• _Task to complete_
Repeat nothing but the lines below running from the one containing "(82, 161) none -> [57,209,106,219] Scalable" to the one containing "[411,495,444,507] into ->". Keep both end lines.

• _Records for the task_
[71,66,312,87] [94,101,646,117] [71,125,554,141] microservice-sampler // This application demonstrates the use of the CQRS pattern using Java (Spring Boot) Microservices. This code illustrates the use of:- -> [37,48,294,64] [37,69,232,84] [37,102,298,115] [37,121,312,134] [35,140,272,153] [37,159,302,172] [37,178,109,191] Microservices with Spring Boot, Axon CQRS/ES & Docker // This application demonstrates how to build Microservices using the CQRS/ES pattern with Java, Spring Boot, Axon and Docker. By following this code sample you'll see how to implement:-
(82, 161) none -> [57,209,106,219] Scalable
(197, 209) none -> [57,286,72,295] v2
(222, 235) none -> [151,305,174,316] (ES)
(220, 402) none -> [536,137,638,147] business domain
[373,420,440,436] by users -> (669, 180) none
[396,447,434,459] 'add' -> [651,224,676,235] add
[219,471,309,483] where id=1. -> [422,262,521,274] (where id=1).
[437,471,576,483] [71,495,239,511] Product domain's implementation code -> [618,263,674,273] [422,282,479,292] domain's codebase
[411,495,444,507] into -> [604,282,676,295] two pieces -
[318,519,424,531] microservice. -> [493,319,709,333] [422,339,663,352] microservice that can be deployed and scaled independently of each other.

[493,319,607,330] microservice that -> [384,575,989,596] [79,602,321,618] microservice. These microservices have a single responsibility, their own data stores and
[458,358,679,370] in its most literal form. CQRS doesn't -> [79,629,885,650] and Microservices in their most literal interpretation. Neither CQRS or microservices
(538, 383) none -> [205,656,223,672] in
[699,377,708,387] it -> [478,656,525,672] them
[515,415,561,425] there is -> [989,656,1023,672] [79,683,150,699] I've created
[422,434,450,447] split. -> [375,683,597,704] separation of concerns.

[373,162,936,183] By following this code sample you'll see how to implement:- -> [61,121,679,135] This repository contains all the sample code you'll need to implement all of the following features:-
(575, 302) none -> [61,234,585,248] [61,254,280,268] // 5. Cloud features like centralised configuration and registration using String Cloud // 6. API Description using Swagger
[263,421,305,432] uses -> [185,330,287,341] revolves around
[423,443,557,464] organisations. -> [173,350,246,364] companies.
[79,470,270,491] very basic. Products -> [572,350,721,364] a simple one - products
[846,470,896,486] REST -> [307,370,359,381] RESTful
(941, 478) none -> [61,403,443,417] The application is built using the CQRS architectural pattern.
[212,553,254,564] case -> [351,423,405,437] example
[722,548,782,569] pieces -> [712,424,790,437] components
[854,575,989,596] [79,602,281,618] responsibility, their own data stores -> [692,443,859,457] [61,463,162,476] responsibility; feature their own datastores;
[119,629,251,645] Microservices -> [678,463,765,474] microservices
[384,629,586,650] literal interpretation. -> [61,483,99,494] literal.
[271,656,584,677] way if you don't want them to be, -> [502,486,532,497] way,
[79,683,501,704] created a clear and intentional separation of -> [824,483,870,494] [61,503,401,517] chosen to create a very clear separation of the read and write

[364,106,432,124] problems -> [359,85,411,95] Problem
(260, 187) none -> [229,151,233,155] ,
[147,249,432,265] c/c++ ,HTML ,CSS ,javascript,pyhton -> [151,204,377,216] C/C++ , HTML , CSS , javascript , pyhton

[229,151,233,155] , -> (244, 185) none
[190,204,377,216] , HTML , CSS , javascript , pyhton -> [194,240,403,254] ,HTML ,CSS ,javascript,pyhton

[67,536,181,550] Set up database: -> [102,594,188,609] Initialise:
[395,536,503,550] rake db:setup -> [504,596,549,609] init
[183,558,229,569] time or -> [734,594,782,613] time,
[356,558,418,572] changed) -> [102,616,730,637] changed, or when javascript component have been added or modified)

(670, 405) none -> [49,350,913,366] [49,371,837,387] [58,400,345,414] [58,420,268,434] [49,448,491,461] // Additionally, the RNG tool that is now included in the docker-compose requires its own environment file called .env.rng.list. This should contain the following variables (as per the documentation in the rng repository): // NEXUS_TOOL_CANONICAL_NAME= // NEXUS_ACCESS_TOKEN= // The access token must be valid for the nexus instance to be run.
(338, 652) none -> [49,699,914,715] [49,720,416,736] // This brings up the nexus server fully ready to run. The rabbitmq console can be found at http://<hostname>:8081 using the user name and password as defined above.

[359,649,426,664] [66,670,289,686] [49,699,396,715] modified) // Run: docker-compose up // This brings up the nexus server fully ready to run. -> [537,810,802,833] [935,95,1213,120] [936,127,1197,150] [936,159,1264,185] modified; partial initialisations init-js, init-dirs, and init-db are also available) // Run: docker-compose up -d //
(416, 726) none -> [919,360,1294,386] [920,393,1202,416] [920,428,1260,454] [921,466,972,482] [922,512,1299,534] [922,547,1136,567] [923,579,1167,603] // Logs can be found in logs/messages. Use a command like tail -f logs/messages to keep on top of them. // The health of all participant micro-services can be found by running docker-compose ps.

• _Answer for the task_
(82, 161) none -> [57,209,106,219] Scalable
(197, 209) none -> [57,286,72,295] v2
(222, 235) none -> [151,305,174,316] (ES)
(220, 402) none -> [536,137,638,147] business domain
[373,420,440,436] by users -> (669, 180) none
[396,447,434,459] 'add' -> [651,224,676,235] add
[219,471,309,483] where id=1. -> [422,262,521,274] (where id=1).
[437,471,576,483] [71,495,239,511] Product domain's implementation code -> [618,263,674,273] [422,282,479,292] domain's codebase
[411,495,444,507] into -> [604,282,676,295] two pieces -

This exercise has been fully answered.